[Required work]: Among the records below, find the lines that contain "loss" and copy each of them.

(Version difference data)
====

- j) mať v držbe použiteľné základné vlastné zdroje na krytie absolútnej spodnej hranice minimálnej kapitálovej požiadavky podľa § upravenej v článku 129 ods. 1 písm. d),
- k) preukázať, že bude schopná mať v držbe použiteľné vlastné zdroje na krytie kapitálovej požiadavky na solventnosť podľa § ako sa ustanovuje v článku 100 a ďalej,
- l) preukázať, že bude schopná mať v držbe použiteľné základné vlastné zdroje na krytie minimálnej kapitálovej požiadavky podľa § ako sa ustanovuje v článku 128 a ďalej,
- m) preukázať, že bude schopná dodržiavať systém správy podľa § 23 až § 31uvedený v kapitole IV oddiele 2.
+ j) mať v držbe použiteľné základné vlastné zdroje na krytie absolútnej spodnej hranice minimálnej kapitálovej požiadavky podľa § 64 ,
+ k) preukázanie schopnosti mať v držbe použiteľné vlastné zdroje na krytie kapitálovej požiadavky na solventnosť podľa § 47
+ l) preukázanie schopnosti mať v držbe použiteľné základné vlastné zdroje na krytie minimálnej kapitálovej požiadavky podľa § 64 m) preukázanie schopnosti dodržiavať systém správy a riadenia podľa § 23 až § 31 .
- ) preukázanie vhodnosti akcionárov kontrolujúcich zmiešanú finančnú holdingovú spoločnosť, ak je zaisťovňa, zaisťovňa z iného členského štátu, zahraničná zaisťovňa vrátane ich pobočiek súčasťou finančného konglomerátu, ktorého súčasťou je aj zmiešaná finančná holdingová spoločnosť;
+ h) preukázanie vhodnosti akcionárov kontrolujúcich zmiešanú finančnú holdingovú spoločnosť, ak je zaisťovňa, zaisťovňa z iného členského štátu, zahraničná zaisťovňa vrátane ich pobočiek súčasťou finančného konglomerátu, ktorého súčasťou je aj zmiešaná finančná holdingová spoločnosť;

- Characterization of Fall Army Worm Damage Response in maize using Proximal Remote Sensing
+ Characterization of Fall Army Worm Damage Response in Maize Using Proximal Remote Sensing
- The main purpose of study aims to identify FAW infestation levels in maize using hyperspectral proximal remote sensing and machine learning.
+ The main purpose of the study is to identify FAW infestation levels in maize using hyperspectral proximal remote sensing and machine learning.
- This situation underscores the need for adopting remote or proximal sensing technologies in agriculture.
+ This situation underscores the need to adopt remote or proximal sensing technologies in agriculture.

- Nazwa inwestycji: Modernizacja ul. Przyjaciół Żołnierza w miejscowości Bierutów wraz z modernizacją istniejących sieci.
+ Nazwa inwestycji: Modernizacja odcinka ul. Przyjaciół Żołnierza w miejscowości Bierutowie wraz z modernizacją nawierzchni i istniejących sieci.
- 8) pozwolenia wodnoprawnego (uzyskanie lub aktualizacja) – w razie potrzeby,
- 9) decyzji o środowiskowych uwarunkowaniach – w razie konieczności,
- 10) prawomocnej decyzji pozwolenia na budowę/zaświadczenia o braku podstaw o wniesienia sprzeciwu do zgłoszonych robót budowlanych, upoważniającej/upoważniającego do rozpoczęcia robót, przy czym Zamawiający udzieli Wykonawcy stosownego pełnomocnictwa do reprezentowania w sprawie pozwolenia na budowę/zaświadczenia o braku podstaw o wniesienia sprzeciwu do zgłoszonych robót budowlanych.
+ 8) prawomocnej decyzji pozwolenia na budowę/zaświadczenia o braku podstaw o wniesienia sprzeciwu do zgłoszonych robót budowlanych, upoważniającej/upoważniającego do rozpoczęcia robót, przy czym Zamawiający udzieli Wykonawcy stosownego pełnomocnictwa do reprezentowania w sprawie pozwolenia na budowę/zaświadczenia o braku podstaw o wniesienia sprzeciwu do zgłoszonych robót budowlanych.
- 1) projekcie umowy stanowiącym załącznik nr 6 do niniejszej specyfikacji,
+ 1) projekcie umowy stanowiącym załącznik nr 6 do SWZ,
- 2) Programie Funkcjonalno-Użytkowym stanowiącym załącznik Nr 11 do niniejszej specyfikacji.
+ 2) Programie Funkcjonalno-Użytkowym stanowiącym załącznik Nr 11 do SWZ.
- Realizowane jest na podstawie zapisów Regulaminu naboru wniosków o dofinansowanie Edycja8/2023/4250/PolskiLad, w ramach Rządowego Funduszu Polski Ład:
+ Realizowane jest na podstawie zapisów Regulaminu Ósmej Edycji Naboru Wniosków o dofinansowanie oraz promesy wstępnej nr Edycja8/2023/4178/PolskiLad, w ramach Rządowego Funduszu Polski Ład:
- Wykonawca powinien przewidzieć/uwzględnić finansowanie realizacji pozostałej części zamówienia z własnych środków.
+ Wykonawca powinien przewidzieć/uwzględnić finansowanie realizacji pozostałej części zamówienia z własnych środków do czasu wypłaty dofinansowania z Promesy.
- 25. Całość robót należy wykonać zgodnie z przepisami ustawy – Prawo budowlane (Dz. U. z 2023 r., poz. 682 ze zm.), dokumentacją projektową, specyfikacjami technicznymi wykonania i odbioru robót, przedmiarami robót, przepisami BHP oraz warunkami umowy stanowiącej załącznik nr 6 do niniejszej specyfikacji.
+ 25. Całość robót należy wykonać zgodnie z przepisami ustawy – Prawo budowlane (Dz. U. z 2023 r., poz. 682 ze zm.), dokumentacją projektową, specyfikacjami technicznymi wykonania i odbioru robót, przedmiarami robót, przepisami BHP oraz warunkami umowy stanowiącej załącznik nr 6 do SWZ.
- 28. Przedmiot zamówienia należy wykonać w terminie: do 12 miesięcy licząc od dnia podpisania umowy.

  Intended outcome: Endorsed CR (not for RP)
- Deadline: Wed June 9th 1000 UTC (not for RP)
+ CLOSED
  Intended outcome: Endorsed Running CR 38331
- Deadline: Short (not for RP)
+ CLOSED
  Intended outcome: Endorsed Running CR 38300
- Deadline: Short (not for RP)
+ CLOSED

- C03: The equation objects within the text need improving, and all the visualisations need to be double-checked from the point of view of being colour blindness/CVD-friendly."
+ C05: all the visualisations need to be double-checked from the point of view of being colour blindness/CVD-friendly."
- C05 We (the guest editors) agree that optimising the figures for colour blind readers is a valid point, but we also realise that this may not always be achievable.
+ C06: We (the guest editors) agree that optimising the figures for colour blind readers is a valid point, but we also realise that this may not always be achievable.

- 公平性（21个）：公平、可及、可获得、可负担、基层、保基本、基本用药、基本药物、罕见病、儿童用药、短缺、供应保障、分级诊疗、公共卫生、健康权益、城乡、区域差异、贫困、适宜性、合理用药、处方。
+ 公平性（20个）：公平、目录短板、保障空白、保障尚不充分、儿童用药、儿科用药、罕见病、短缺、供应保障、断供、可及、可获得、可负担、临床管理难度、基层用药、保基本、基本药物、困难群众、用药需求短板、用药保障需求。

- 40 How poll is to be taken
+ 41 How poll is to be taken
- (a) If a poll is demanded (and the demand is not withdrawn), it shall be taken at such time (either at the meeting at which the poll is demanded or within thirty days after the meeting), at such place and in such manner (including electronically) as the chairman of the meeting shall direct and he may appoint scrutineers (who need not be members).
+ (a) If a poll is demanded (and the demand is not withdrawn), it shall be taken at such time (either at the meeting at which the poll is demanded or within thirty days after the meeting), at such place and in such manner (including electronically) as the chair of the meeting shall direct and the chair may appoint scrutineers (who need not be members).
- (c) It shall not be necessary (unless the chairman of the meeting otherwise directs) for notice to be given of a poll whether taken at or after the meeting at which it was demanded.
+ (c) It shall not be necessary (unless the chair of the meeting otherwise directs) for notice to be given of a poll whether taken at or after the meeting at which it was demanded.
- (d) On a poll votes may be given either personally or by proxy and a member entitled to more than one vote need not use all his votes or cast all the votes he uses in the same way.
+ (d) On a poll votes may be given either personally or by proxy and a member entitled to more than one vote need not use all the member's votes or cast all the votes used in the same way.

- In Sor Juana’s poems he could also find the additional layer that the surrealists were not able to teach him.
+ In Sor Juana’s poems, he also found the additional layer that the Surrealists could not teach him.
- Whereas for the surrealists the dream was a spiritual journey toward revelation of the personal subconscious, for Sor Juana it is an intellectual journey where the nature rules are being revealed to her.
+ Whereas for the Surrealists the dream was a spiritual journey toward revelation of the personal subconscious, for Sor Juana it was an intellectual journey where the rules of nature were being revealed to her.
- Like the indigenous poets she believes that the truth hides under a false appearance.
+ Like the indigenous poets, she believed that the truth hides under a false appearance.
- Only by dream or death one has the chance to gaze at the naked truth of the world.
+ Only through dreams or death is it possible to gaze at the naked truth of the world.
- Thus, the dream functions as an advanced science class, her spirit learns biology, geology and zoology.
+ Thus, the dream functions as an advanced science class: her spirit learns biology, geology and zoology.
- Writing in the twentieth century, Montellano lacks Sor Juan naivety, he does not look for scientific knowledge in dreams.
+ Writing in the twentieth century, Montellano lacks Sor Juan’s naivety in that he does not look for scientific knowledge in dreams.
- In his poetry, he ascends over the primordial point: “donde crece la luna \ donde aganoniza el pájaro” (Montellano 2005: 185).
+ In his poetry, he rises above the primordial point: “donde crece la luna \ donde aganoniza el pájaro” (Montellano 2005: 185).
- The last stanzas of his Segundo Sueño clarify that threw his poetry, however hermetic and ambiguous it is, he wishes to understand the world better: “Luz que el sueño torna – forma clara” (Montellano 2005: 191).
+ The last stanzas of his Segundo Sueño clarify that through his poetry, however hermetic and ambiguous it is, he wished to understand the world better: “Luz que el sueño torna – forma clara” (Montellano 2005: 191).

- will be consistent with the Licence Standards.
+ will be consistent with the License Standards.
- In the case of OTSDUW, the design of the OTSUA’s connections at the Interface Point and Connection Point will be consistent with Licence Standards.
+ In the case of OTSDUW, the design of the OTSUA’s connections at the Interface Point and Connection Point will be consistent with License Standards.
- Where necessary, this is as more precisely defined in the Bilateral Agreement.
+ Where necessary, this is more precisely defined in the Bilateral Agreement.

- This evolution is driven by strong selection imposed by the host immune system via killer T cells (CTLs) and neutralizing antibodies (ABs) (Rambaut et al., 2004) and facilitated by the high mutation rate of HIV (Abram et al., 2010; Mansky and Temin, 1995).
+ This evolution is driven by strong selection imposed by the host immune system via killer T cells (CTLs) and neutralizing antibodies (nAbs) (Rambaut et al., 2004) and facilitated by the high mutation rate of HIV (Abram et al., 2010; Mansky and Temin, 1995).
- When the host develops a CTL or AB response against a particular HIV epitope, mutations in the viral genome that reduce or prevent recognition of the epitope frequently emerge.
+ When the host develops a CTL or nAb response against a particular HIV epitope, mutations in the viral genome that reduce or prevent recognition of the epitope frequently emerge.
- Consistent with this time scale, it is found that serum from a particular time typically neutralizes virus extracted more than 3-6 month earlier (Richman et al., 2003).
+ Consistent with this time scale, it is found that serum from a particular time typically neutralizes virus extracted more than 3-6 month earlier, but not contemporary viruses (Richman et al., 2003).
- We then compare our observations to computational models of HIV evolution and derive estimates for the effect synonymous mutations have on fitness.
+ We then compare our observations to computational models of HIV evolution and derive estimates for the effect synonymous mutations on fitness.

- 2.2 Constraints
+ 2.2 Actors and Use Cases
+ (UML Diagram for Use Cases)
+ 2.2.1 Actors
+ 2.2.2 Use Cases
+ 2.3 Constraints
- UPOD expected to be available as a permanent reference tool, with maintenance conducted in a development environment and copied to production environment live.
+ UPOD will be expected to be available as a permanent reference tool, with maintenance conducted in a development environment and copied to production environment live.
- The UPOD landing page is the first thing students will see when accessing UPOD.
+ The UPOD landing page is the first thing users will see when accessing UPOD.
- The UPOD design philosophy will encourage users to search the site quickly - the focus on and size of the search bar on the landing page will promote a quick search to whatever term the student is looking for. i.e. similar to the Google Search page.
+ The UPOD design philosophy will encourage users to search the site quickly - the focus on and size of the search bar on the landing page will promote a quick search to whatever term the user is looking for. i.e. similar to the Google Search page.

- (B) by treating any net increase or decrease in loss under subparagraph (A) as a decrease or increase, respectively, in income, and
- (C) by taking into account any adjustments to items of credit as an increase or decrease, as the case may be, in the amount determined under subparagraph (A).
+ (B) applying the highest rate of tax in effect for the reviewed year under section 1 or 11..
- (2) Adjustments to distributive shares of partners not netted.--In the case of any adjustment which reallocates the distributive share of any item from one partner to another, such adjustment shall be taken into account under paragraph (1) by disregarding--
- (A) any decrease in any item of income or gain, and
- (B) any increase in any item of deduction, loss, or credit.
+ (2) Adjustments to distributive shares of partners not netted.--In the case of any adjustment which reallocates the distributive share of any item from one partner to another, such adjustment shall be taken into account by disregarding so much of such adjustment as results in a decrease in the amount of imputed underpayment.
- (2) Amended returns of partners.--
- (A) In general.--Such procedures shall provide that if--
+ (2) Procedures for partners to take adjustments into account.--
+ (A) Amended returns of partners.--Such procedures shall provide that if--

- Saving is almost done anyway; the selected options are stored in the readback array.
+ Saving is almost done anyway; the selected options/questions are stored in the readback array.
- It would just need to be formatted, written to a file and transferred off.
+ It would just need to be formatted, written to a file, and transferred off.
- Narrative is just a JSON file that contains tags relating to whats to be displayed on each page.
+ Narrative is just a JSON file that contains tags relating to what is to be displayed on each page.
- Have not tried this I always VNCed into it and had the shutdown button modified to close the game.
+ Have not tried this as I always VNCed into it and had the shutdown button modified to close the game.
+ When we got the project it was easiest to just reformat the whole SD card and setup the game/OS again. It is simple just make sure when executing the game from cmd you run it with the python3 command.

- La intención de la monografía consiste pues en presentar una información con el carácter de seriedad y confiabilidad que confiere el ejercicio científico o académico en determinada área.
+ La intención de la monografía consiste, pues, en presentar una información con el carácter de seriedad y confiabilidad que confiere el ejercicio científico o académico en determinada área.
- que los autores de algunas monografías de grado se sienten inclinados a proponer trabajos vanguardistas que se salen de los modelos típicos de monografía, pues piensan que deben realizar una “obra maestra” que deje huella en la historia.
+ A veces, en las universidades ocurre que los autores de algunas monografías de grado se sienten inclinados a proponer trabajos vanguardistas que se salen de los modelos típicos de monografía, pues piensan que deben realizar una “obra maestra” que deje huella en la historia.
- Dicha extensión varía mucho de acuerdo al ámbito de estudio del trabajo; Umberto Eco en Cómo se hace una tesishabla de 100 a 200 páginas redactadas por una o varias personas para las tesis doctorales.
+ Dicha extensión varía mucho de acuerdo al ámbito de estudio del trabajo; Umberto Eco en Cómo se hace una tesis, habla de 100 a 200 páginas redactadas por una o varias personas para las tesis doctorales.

====

[Response area]:
- (B) by treating any net increase or decrease in loss under subparagraph (A) as a decrease or increase, respectively, in income, and
- (B) any increase in any item of deduction, loss, or credit.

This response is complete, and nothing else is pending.